By Sam Taylor Jul 8, 2005, 10:46 GMT
Hanoi - Tea-stand holders at the side of the Ministry of Education in Vietnam's capital have been having a busy time recently. It is university entrance exam season and for the last week, as well as cigarettes and bitter green tea, the vendors have been selling "lifebuoys," tiny photocopies containing exam answers.
Four police officers and two security guards have been posted outside the ministry to try to deter "lifebuoy" sales, but the tea ladies say that the cash they have given police will ensure they turn a blind eye.
For Vietnam's young population, competition for university places is fierce. By Monday, 900,000 students will have taken entrance tests, but only a small fraction of applicants will be admitted.
With around a million new job seekers per year coming onto the market in Vietnam, university is seen as vastly improving employment prospects.
"Everyone wishes to get a position at university but only a quarter or a fifth of applicants will get a place," Professor Banh Tien Long, Deputy Minister of Education and Training told Deutsche Presse-Agentur dpa.
In the past, ringers have been hired to take exams for other students with cash, and some examinees have used mobile telephones with tiny Bluetooth earpieces. The most common way is still the "life buoy," long, thin pieces of paper full of answers written in tiny font, costing between 1.20 and 3.50 dollars apiece. Folded tightly, the cheat sheets can be concealed and discreetly consulted in the examination room.

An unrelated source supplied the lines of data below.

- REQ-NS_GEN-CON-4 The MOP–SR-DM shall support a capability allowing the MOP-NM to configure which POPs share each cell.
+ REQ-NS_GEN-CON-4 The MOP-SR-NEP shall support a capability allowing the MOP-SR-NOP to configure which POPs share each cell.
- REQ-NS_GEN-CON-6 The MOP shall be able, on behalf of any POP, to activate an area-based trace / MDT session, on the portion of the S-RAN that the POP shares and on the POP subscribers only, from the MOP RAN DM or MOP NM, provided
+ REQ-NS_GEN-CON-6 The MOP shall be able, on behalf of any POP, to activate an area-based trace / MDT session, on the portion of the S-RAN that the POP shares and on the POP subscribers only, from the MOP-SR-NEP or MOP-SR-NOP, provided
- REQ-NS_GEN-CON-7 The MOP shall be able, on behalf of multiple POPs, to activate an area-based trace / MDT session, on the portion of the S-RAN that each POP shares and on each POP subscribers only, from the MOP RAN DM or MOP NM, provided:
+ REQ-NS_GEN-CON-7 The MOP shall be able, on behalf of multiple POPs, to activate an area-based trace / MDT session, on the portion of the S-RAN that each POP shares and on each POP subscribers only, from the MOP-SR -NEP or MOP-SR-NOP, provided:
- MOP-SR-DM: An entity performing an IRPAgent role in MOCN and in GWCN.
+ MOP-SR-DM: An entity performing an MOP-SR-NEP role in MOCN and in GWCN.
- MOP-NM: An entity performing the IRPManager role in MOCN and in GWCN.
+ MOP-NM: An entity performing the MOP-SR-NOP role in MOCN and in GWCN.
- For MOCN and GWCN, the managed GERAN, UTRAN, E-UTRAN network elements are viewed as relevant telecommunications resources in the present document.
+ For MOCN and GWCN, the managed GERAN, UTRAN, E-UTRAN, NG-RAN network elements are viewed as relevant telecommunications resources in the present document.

Five hundred thousand applicants took exams earlier this week and the remaining 400,000 will test this weekend and a crackdown on huge-scale cheating that used to occur is having some effect, according to the vice minister of education.
"The number of students caught cheating this year has reduced dramatically," said Professor Long. "The use of high-tech aids such as mobile phones is not as common. In particular the normal scene of 'lifebuoys' littering the paths and exam halls after exams as we have seen in the past wasn't found much this year."

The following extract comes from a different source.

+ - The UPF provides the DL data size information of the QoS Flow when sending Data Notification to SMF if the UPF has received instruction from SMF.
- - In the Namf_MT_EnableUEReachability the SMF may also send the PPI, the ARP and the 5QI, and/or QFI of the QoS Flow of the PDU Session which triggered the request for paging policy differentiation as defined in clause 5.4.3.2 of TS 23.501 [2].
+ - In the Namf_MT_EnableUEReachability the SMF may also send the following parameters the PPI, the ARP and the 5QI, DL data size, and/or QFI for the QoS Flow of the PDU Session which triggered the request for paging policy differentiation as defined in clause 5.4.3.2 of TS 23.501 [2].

Nineteen year-old Nguyen Thu Huong from Ninh Binh, a rural province 90 kilometres south of Hanoi, failed the entrance exam last year. She is trying again, but said that the risks of getting caught cheating have increased.
"I have to take exams in literature, history and geography, and there is a lot of information I have to remember, but I won't use lifebuoys" Hong said Friday as she registered for the tests.
"Actually, my brother already got me some but I wont bring them into the exams. The regulations are really strict and the possibility of getting caught is very high."
There is immense pressure on students to enter university, as those who are unsuccessful end up trying for relatively scarce jobs, or attend vocational training colleges, widely viewed as inferior to university.
"University will ensure my future much better than the college back home," said 19 year-old Hong. "It is a lot of pressure because my family is very hopeful, so I will try my hardest."
Officials declined to give estimates of the percentage of students cheating on the exams, but recognize the seriousness of the problem.
"I think it is a really big problem now," said Le Hung Tien, the head of the foreign-language faculty at Vietnam National University. "The whole of society has become aware that this is a very big problem and if we don't do anything about it now, we may suffer in the future."
More outspoken academics believe that not just the examination system needs changing, but that the whole of the third-level education system in Vietnam needs shaking up.
"Cheating in exams is a minor problem in comparison to the education system as a whole which needs to be renovated from its current principles in the near future," said Professor Ho Ngoc Dai, former director of the Centre for Educational Technology under the Ministry for Education.
"Students have been dictated lessons which they must learn by heart, and have been given no chance to think for themselves. This way of studying and teaching has lasted too long and must be changed," said the retired educator.
Changes in the exams are planned as part of a larger overhaul of the system, according to the vice minister.
"The ministry has been constructing a new plan for the renewal of university education, and one of the main points will be to change the method of entrance exams," said Deputy Minister Long. "Multiple choice methods will be applied and by 2009 there will be one exam whose test results will be used for high school graduation, and university and college enrollment."
Associate professor Tien from the national university believes that improvements in the exam system and teaching system are being made, but slowly.
"The focus in the past has been knowledge," Tien said. "But now we are shifting the focus to skills and know-how. However, we can't do it overnight."